# [What the task asks]
Take the data below and copy exactly the lines starting at the one with "(176, 672) none" and finishing at the one with "[254,194,384,212] import/export ->", both included.

# [Supplied material]
+ + +

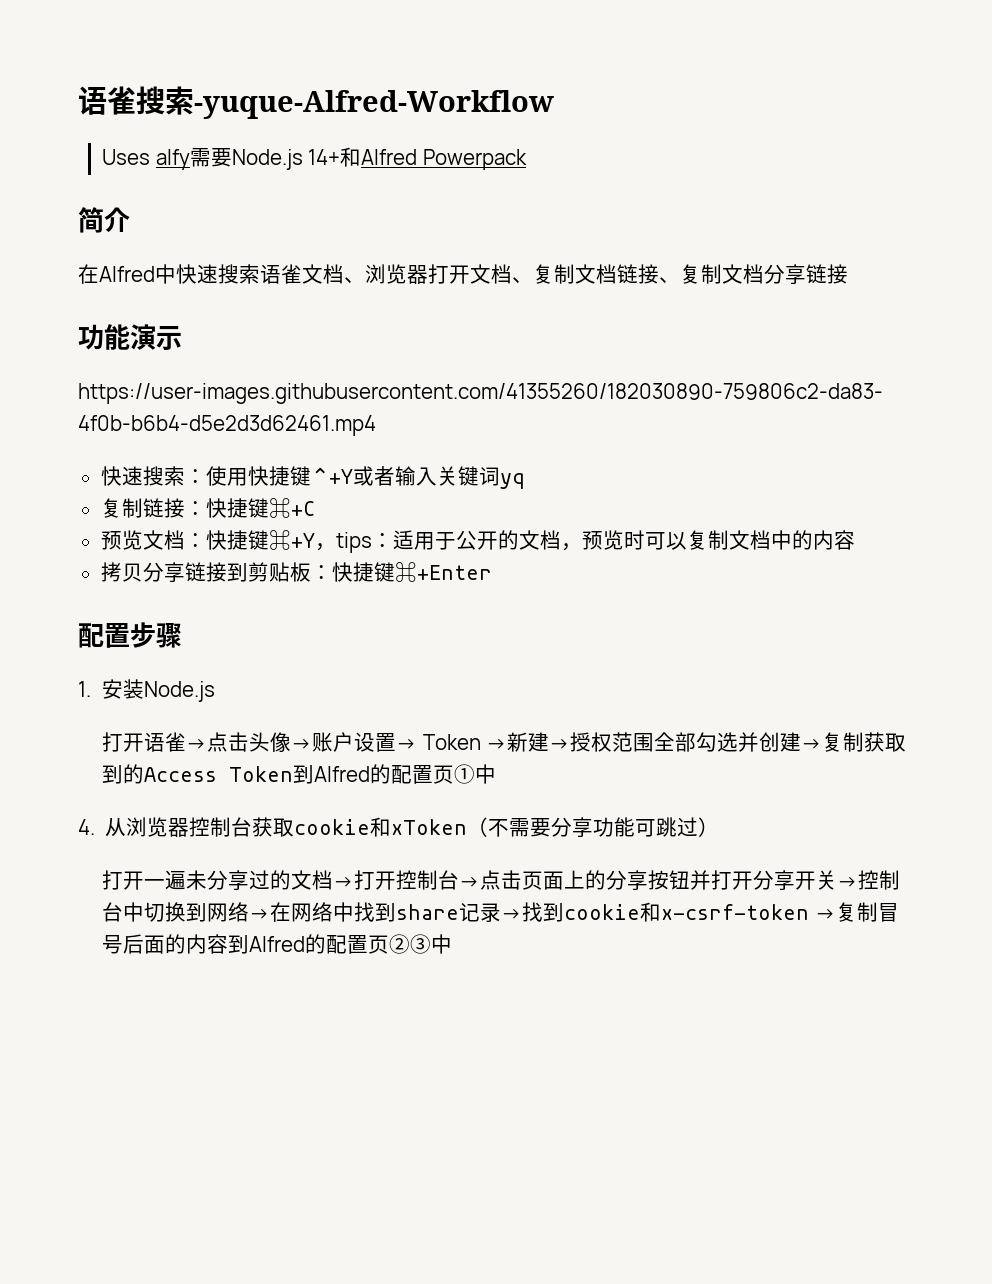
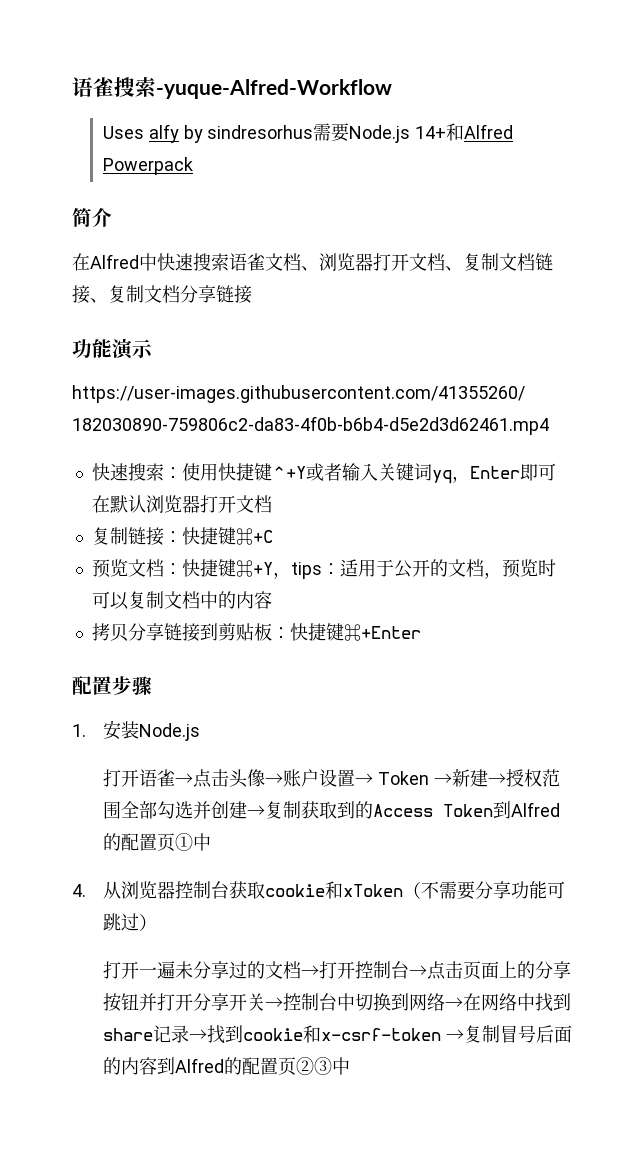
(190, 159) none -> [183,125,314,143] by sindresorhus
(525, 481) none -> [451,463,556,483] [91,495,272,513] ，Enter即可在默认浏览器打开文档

+ + +

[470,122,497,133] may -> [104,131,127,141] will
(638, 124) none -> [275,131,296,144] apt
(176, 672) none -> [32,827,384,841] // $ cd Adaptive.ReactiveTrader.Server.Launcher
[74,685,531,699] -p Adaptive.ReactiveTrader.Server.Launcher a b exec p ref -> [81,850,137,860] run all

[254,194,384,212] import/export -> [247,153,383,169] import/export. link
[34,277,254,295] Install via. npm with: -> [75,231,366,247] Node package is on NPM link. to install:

+ + +

# [Written solution]
(176, 672) none -> [32,827,384,841] // $ cd Adaptive.ReactiveTrader.Server.Launcher
[74,685,531,699] -p Adaptive.ReactiveTrader.Server.Launcher a b exec p ref -> [81,850,137,860] run all

[254,194,384,212] import/export -> [247,153,383,169] import/export. link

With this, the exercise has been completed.